▶ [Exercise]:
An exact copy of every record below is required, with the pictures left out.
** Source data follows **
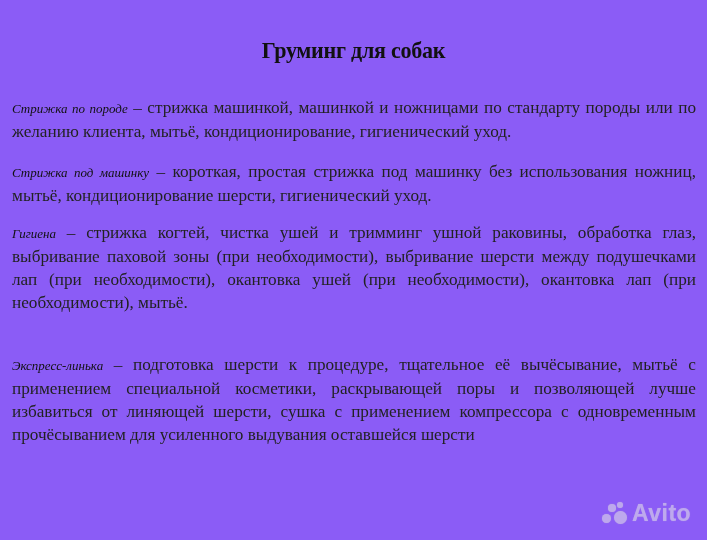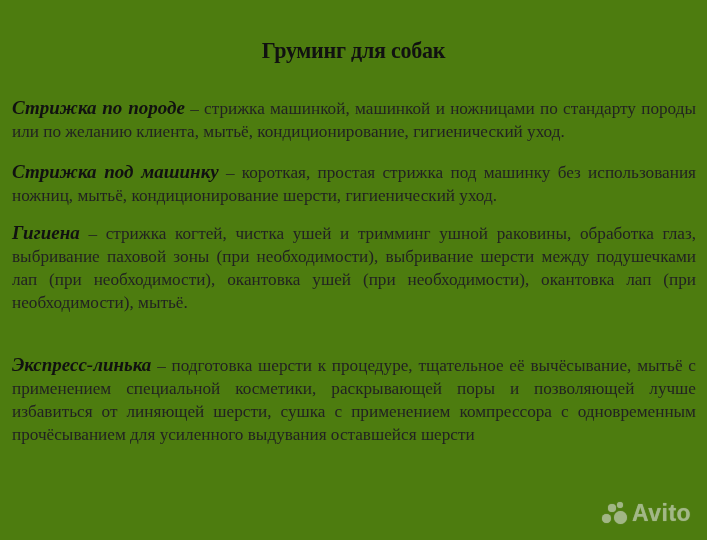--- a/index.html
+++ b/index.html
@@ -19,7 +19,7 @@
       position: absolute;
       left: 0; top: 0;
       width: 707px; height: 540px;
-      background: #4d7c0f;
+      background: #8b5cf6;
     }
     .title {
       position: absolute;

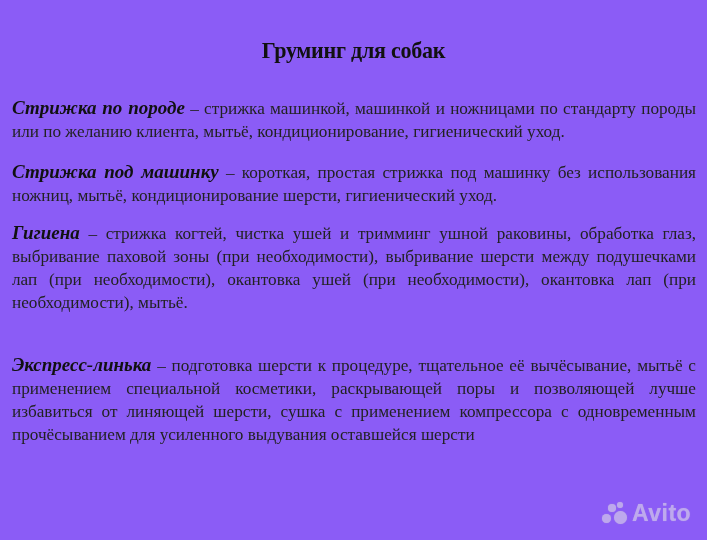--- a/index.html
+++ b/index.html
@@ -44,9 +44,9 @@
       color: #222;
     }
     .para .term {
-      font-weight: bold;
+      font-weight: normal;
       font-style: italic;
-      font-size: 19px;
+      font-size: 13px;
       color: #111;
     }
     .p1 { top: 96px; }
** End of Source data **
▶ [The answer]:
--- a/index.html
+++ b/index.html
@@ -19,7 +19,7 @@
       position: absolute;
       left: 0; top: 0;
       width: 707px; height: 540px;
-      background: #4d7c0f;
+      background: #8b5cf6;
     }
     .title {
       position: absolute;

--- a/index.html
+++ b/index.html
@@ -44,9 +44,9 @@
       color: #222;
     }
     .para .term {
-      font-weight: bold;
+      font-weight: normal;
       font-style: italic;
-      font-size: 19px;
+      font-size: 13px;
       color: #111;
     }
     .p1 { top: 96px; }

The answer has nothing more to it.